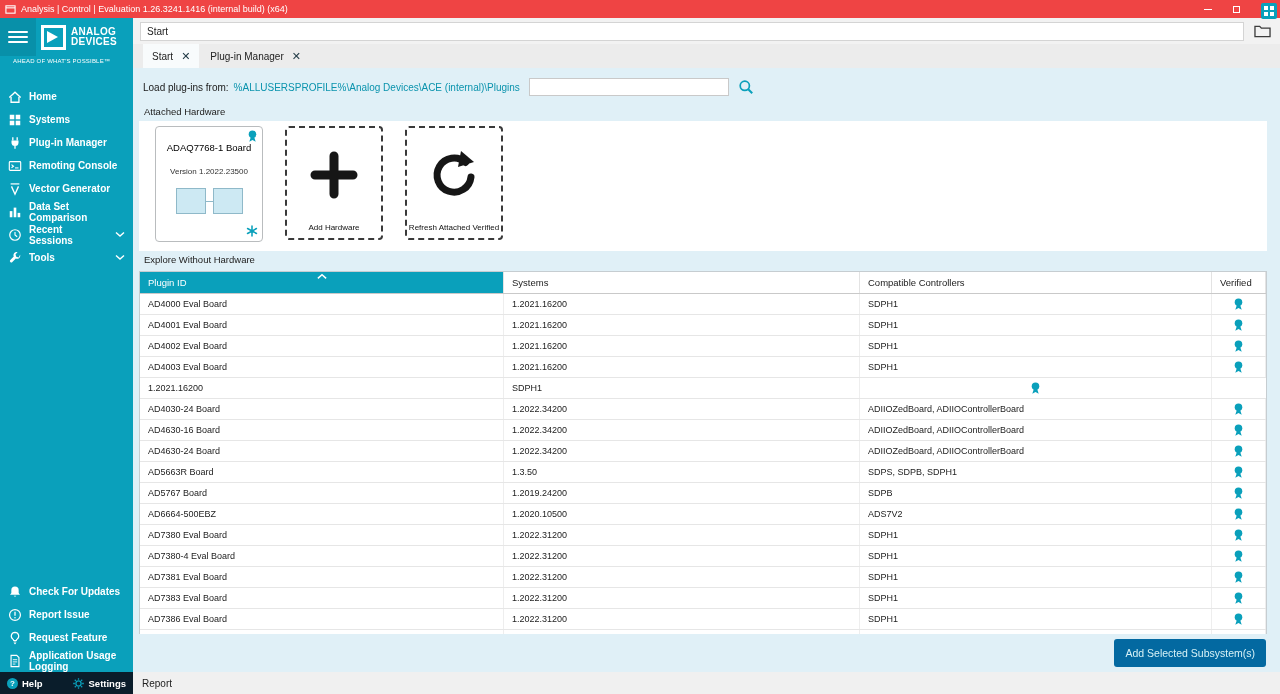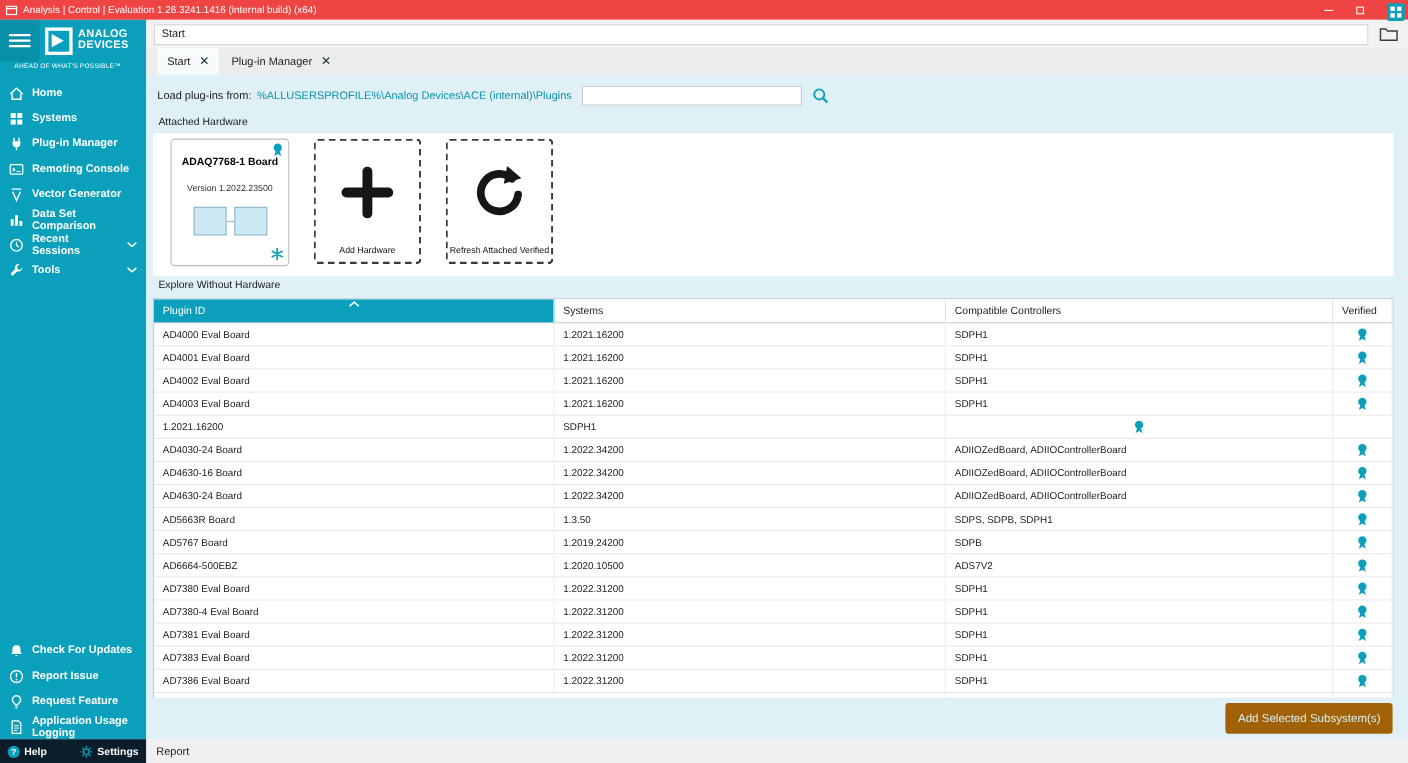--- a/index.html
+++ b/index.html
@@ -18,21 +18,21 @@
   
   .sidebar { position: absolute; top: 18px; left: 0; width: 133px; height: 654px; background: #0aa0bb; color: #fff; display: flex; flex-direction: column; }
   .sb-top { display: flex; align-items: stretch; height: 38px; }
   .hamburger { width: 36px; background: #0890a9; display: flex; flex-direction: column; justify-content: center; gap: 3px; padding: 0 8px; cursor: pointer; }
   .hamburger span { display: block; height: 2px; background: #fff; border-radius: 1px; }
   .logo-block { flex: 1; display: flex; align-items: center; gap: 5px; padding-left: 5px; }
   .logo-mark { width: 25px; height: 25px; border: 3px solid #fff; position: relative; flex: 0 0 25px; }
   .logo-tri { position: absolute; left: 3px; top: 3px; width: 0; height: 0; border-left: 11px solid #fff; border-top: 6.5px solid transparent; border-bottom: 6.5px solid transparent; }
   .logo-text { font-size: 10px; font-weight: bold; line-height: 10px; letter-spacing: .3px; }
   .tagline { font-size: 6px; letter-spacing: .2px; padding: 2px 0 5px 13px; }
-  .nav { margin-top: 4px; }
+  .nav { margin-top: 16px; }
   .nav-item { display: flex; align-items: center; gap: 7px; padding: 0 8px; font-size: 10px; font-weight: bold; cursor: pointer; height: 23px; }
   .nav-ico { width: 14px; height: 14px; flex: 0 0 14px; display: flex; }
   .nav-ico svg { width: 100%; height: 100%; }
   .chev { margin-left: auto; width: 10px; height: 7px; display: flex; }
   .spacer { flex: 1; }
   .sidebar-bottom { position: absolute; left: 0; top: 672px; width: 133px; height: 22px; background: #0a1d2b; display: flex; align-items: center; justify-content: space-between; color: #fff; font-size: 9.5px; font-weight: bold; }
   .bottom-item { display: flex; align-items: center; gap: 4px; padding: 0 7px; cursor: pointer; height: 100%; }
   .help-circle { width: 11px; height: 11px; border-radius: 50%; background: #0aa0bb; color: #fff; font-size: 8px; display: flex; align-items: center; justify-content: center; font-weight: bold; }
   .gear-ico { width: 13px; height: 13px; display: flex; }
 
@@ -51,21 +51,21 @@
   .content { flex: 1; background: #e0f0f7; display: flex; flex-direction: column; padding: 7px 13px 0 6px; overflow: hidden; }
   .loadrow { display: flex; align-items: center; gap: 5px; font-size: 10px; color: #1a1a1a; padding: 3px 0 7px 4px; flex: 0 0 auto; }
   .load-path { color: #0a93ad; }
   .plugin-search { width: 200px; height: 18px; border: 1px solid #c9c9c9; background: #fff; margin-left: 4px; font-size: 10px; padding: 0 4px; font-family: inherit; }
   .search-ico { width: 16px; height: 16px; margin-left: 4px; cursor: pointer; display: flex; }
   .section-label { font-size: 9.5px; color: #222; margin: 3px 0 4px 5px; flex: 0 0 auto; }
 
   .hwpanel { background: #fff; display: flex; gap: 22px; padding: 5px 0 0 16px; height: 130px; flex: 0 0 130px; align-items: flex-start; }
   .hw-card { width: 108px; height: 116px; border: 1px solid #b9bcbe; border-radius: 4px; background: #fff; position: relative; padding: 5px; cursor: pointer; }
   .card-pin { position: absolute; top: 3px; right: 4px; width: 11px; height: 13px; display: flex; }
-  .card-title { font-size: 9.5px; font-weight: bold; text-align: center; margin-top: 10px; }
+  .card-title { font-size: 9.5px; font-weight: normal; text-align: center; margin-top: 10px; }
   .card-version { font-size: 8px; text-align: center; color: #333; margin-top: 14px; }
   .chip-diagram { display: flex; align-items: center; justify-content: center; margin-top: 12px; }
   .chip { width: 30px; height: 26px; background: #cde9f3; border: 1px solid #8fb9c9; }
   .chip-link { width: 7px; height: 1px; background: #8fb9c9; }
   .card-busy { position: absolute; right: 4px; bottom: 4px; width: 12px; height: 12px; display: flex; }
   .hw-card.dashed { width: 98px; height: 114px; border: 2px dashed #3a3a3a; display: flex; align-items: center; justify-content: center; }
   .big-ico { width: 52px; height: 52px; margin-top: -16px; display: flex; }
   .card-label { position: absolute; bottom: 6px; left: 0; right: 0; text-align: center; font-size: 8px; color: #111; white-space: nowrap; }
 
   .table { flex: 1; display: flex; flex-direction: column; overflow: hidden; border: 1px solid #c6cdd1; border-bottom: none; background: #fff; margin-top: 2px; }
@@ -73,21 +73,21 @@
   .th { position: relative; display: flex; align-items: center; padding-left: 8px; font-size: 9.5px; color: #222; border-right: 1px solid #e3e3e3; cursor: pointer; }
   .th.selected { background: #0aa0bb; color: #fff; }
   .sort-ico { position: absolute; top: 1px; left: 50%; transform: translateX(-50%); width: 11px; height: 7px; display: flex; }
   .tbody { flex: 1; overflow: hidden; }
   .trow { display: grid; grid-template-columns: 364px 356px 1fr 54px; height: 21px; border-bottom: 1px solid #e6e6e6; background: #fff; cursor: pointer; }
   .tcell { display: flex; align-items: center; padding-left: 8px; font-size: 9px; color: #222; border-right: 1px solid #eee; overflow: hidden; white-space: nowrap; }
   .vcell { justify-content: center; padding-left: 0; }
   .vcell svg { width: 11px; height: 13px; }
 
   .bottom-band { flex: 0 0 38px; display: flex; align-items: center; justify-content: flex-end; padding-right: 1px; }
-  .add-btn { background: #a16207; color: #d6f1f6; border: none; border-radius: 3px; font-size: 10.5px; padding: 8px 11px; font-family: inherit; cursor: pointer; }
+  .add-btn { background: #0369a1; color: #d6f1f6; border: none; border-radius: 3px; font-size: 10.5px; padding: 8px 11px; font-family: inherit; cursor: pointer; }
 
   .statusbar { position: absolute; left: 133px; top: 672px; right: 0; height: 22px; background: #f0f0f0; display: flex; align-items: center; padding-left: 9px; font-size: 10px; color: #222; }
   .grip { position: absolute; right: 3px; top: 3px; width: 16px; height: 16px; background: #0aa0bb; border-radius: 2px; display: grid; grid-template-columns: 1fr 1fr; grid-template-rows: 1fr 1fr; gap: 2px; padding: 3px; cursor: pointer; }
   .grip span { background: #fff; }
 </style>
 </head>
 <body>
 
 <div class="screen">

****************

Set down the entries exactly as they appear, with every picture left out.

--- a/index.html
+++ b/index.html
@@ -18,21 +18,21 @@
   
   .sidebar { position: absolute; top: 18px; left: 0; width: 133px; height: 654px; background: #0aa0bb; color: #fff; display: flex; flex-direction: column; }
   .sb-top { display: flex; align-items: stretch; height: 38px; }
   .hamburger { width: 36px; background: #0890a9; display: flex; flex-direction: column; justify-content: center; gap: 3px; padding: 0 8px; cursor: pointer; }
   .hamburger span { display: block; height: 2px; background: #fff; border-radius: 1px; }
   .logo-block { flex: 1; display: flex; align-items: center; gap: 5px; padding-left: 5px; }
   .logo-mark { width: 25px; height: 25px; border: 3px solid #fff; position: relative; flex: 0 0 25px; }
   .logo-tri { position: absolute; left: 3px; top: 3px; width: 0; height: 0; border-left: 11px solid #fff; border-top: 6.5px solid transparent; border-bottom: 6.5px solid transparent; }
   .logo-text { font-size: 10px; font-weight: bold; line-height: 10px; letter-spacing: .3px; }
   .tagline { font-size: 6px; letter-spacing: .2px; padding: 2px 0 5px 13px; }
-  .nav { margin-top: 4px; }
+  .nav { margin-top: 16px; }
   .nav-item { display: flex; align-items: center; gap: 7px; padding: 0 8px; font-size: 10px; font-weight: bold; cursor: pointer; height: 23px; }
   .nav-ico { width: 14px; height: 14px; flex: 0 0 14px; display: flex; }
   .nav-ico svg { width: 100%; height: 100%; }
   .chev { margin-left: auto; width: 10px; height: 7px; display: flex; }
   .spacer { flex: 1; }
   .sidebar-bottom { position: absolute; left: 0; top: 672px; width: 133px; height: 22px; background: #0a1d2b; display: flex; align-items: center; justify-content: space-between; color: #fff; font-size: 9.5px; font-weight: bold; }
   .bottom-item { display: flex; align-items: center; gap: 4px; padding: 0 7px; cursor: pointer; height: 100%; }
   .help-circle { width: 11px; height: 11px; border-radius: 50%; background: #0aa0bb; color: #fff; font-size: 8px; display: flex; align-items: center; justify-content: center; font-weight: bold; }
   .gear-ico { width: 13px; height: 13px; display: flex; }
 
@@ -51,21 +51,21 @@
   .content { flex: 1; background: #e0f0f7; display: flex; flex-direction: column; padding: 7px 13px 0 6px; overflow: hidden; }
   .loadrow { display: flex; align-items: center; gap: 5px; font-size: 10px; color: #1a1a1a; padding: 3px 0 7px 4px; flex: 0 0 auto; }
   .load-path { color: #0a93ad; }
   .plugin-search { width: 200px; height: 18px; border: 1px solid #c9c9c9; background: #fff; margin-left: 4px; font-size: 10px; padding: 0 4px; font-family: inherit; }
   .search-ico { width: 16px; height: 16px; margin-left: 4px; cursor: pointer; display: flex; }
   .section-label { font-size: 9.5px; color: #222; margin: 3px 0 4px 5px; flex: 0 0 auto; }
 
   .hwpanel { background: #fff; display: flex; gap: 22px; padding: 5px 0 0 16px; height: 130px; flex: 0 0 130px; align-items: flex-start; }
   .hw-card { width: 108px; height: 116px; border: 1px solid #b9bcbe; border-radius: 4px; background: #fff; position: relative; padding: 5px; cursor: pointer; }
   .card-pin { position: absolute; top: 3px; right: 4px; width: 11px; height: 13px; display: flex; }
-  .card-title { font-size: 9.5px; font-weight: bold; text-align: center; margin-top: 10px; }
+  .card-title { font-size: 9.5px; font-weight: normal; text-align: center; margin-top: 10px; }
   .card-version { font-size: 8px; text-align: center; color: #333; margin-top: 14px; }
   .chip-diagram { display: flex; align-items: center; justify-content: center; margin-top: 12px; }
   .chip { width: 30px; height: 26px; background: #cde9f3; border: 1px solid #8fb9c9; }
   .chip-link { width: 7px; height: 1px; background: #8fb9c9; }
   .card-busy { position: absolute; right: 4px; bottom: 4px; width: 12px; height: 12px; display: flex; }
   .hw-card.dashed { width: 98px; height: 114px; border: 2px dashed #3a3a3a; display: flex; align-items: center; justify-content: center; }
   .big-ico { width: 52px; height: 52px; margin-top: -16px; display: flex; }
   .card-label { position: absolute; bottom: 6px; left: 0; right: 0; text-align: center; font-size: 8px; color: #111; white-space: nowrap; }
 
   .table { flex: 1; display: flex; flex-direction: column; overflow: hidden; border: 1px solid #c6cdd1; border-bottom: none; background: #fff; margin-top: 2px; }
@@ -73,21 +73,21 @@
   .th { position: relative; display: flex; align-items: center; padding-left: 8px; font-size: 9.5px; color: #222; border-right: 1px solid #e3e3e3; cursor: pointer; }
   .th.selected { background: #0aa0bb; color: #fff; }
   .sort-ico { position: absolute; top: 1px; left: 50%; transform: translateX(-50%); width: 11px; height: 7px; display: flex; }
   .tbody { flex: 1; overflow: hidden; }
   .trow { display: grid; grid-template-columns: 364px 356px 1fr 54px; height: 21px; border-bottom: 1px solid #e6e6e6; background: #fff; cursor: pointer; }
   .tcell { display: flex; align-items: center; padding-left: 8px; font-size: 9px; color: #222; border-right: 1px solid #eee; overflow: hidden; white-space: nowrap; }
   .vcell { justify-content: center; padding-left: 0; }
   .vcell svg { width: 11px; height: 13px; }
 
   .bottom-band { flex: 0 0 38px; display: flex; align-items: center; justify-content: flex-end; padding-right: 1px; }
-  .add-btn { background: #a16207; color: #d6f1f6; border: none; border-radius: 3px; font-size: 10.5px; padding: 8px 11px; font-family: inherit; cursor: pointer; }
+  .add-btn { background: #0369a1; color: #d6f1f6; border: none; border-radius: 3px; font-size: 10.5px; padding: 8px 11px; font-family: inherit; cursor: pointer; }
 
   .statusbar { position: absolute; left: 133px; top: 672px; right: 0; height: 22px; background: #f0f0f0; display: flex; align-items: center; padding-left: 9px; font-size: 10px; color: #222; }
   .grip { position: absolute; right: 3px; top: 3px; width: 16px; height: 16px; background: #0aa0bb; border-radius: 2px; display: grid; grid-template-columns: 1fr 1fr; grid-template-rows: 1fr 1fr; gap: 2px; padding: 3px; cursor: pointer; }
   .grip span { background: #fff; }
 </style>
 </head>
 <body>
 
 <div class="screen">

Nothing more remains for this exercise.